Caroline Tomlinson’s beautiful, but unsettling, illustration for Pilot Theatre’s production of Graham Greene’s Brighton Rock, is the first point of contact that most will have with Bryony Lavery’s new stage adaptation of the work; before any trailers are watched or blurbs read, this is what will decide for many whether they want to buy a ticket or pass the production by, and it deserves full acknowledgement and credit for the intelligent care with which it has been executed. A stylised postcard of the Palace Pier reduced to stark, dark silhouette, birds ominously circling in Hitchcock-esque menace, scribbled mark-making and fabric texture waves echoing the lines of the steel substructure; the word ‘Rock’ picked out in a blood red font. It’s an illustration that immediately tells us this isn’t going to be a cosy tale of a seaside romance.

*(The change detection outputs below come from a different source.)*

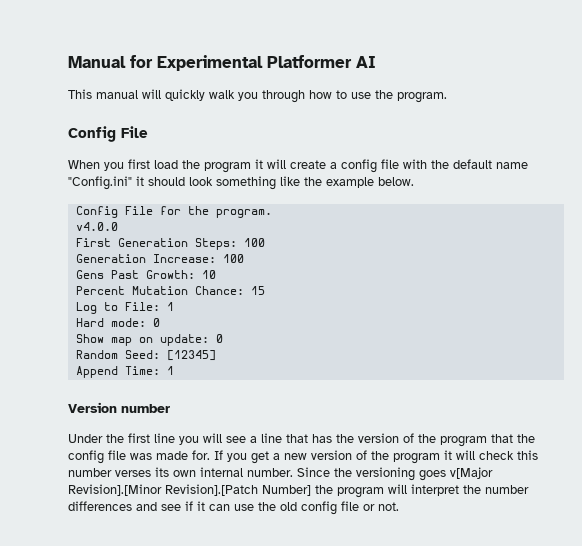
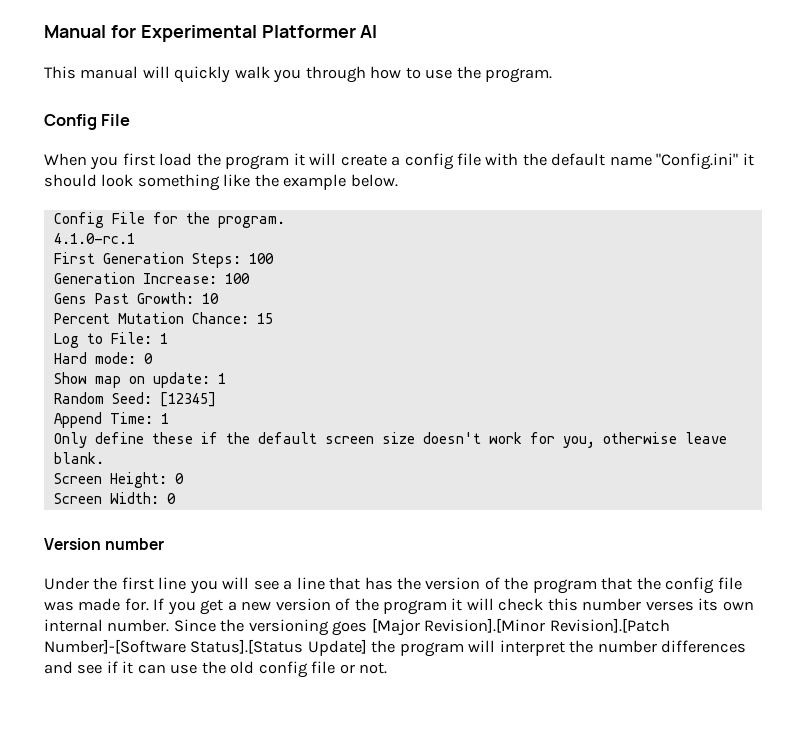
[75,222,118,231] v4.0.0 -> [53,233,135,244] 4.1.0-rc.1
[215,334,223,343] 0 -> [217,373,226,384] 1
(174, 370) none -> [53,432,727,448] [53,452,104,464] [53,472,184,488] [53,492,176,504] // Only define these if the default screen size doesn't work for you, otherwise leave blank. // Screen Height: 0 // Screen Width: 0
[450,467,493,479] v[Major -> [371,618,420,636] [Major
[262,485,311,496] Number] -> [44,639,367,656] Number]-[Software Status].[Status Update]

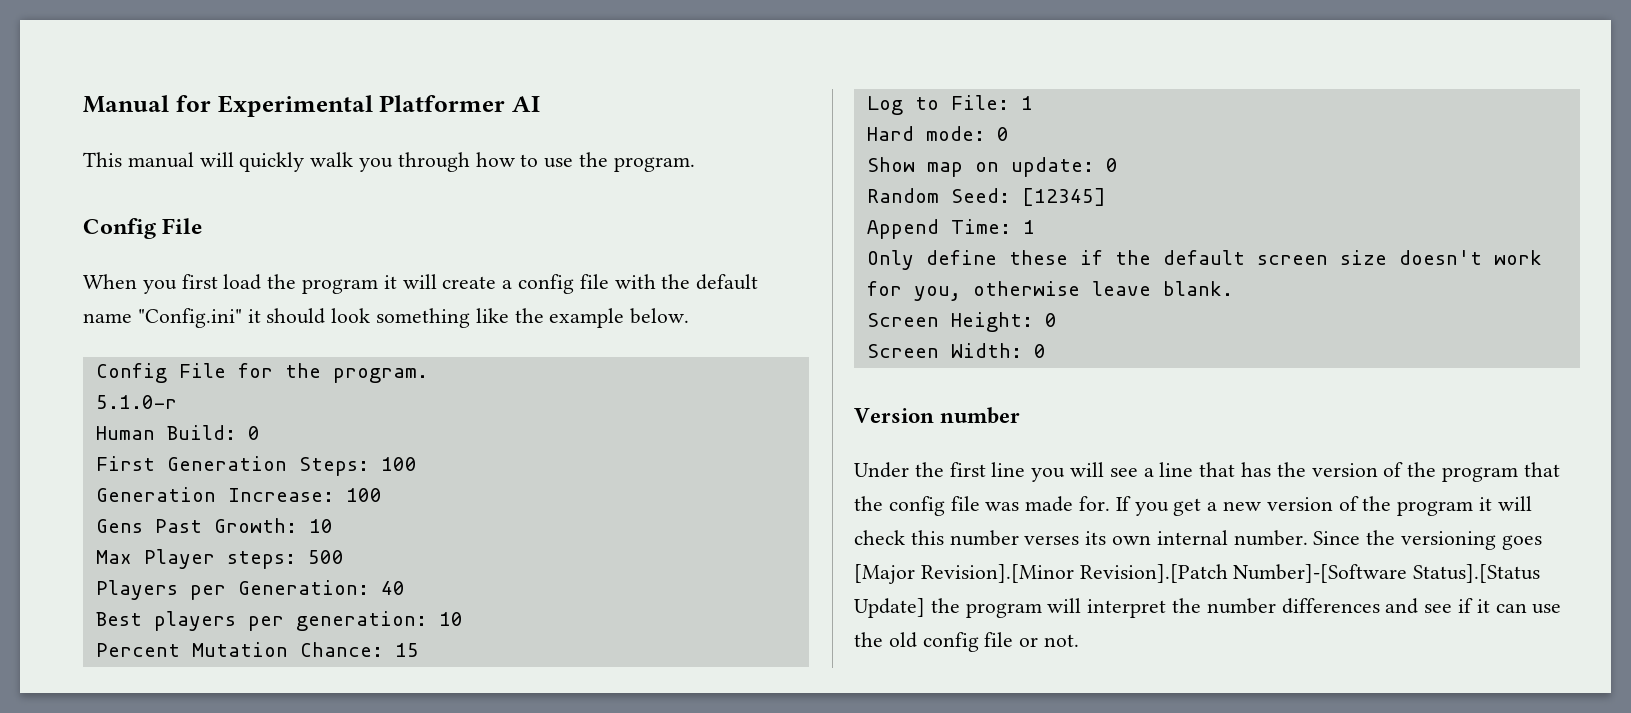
[53,233,135,244] 4.1.0-rc.1 -> [95,395,177,409] [95,425,260,440] 5.1.0-r // Human Build: 0
(219, 298) none -> [95,549,344,569] [95,580,405,600] [95,611,463,631] // Max Player steps: 500 // Players per Generation: 40 // Best players per generation: 10
[217,373,226,384] 1 -> [1105,158,1118,172] 0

Greene’s previous novel, ‘A Gun For Sale’ mentioned the murder of gang boss Kite, whom Hale had betrayed by writing a newspaper article outlining a slot machine racket controlled by the gang; now Pinkie is gang leader and the events of Brighton Rock are set in motion.
Greene first published his consistently allegorical and symbolic novel ‘Brighton Rock’ in 1938, a time when the events that were to lead to World War Two were gathering pace, England was already in decline and economic stagnation; stuttering its way forward from the 1926 General Strike and the nearest Britain had come in the twentieth century to violent revolution. Whilst he has the virtue of verisimilitude in the ‘feel’ of a 1930’s British seaside resort, there is a jarring sense of being 'off centre' as the two ‘isms’ – Catholicism and Socialism – fight to describe the fallen world and present a critique of it. This complexity and contradiction with all its ensuing themes and the need to make it relevant to an audience of today ensures that Greene’s work would never be an easy one to adapt for stage presentation, and indeed there are aspects that most certainly should not be included. Adaptation has been made a number of times, none really achieving the depth of the piece. Bryony Lavery has boxed clever by eschewing an attempt to be faithful to the text of the original in all its exactitude, but, rather, exploring key themes and giftedly re-wrapping the story around them. By focusing on the youth of Pinkie and Rose and upon the innate goodness of the older Ida - the only one of the trio whose principles are not dictated by religious indoctrination, Lavery has crafted a bildungsroman with a brutish kick up the backside, but one in which all the central characters remain faithful to the source material in their one-eyed perspectives.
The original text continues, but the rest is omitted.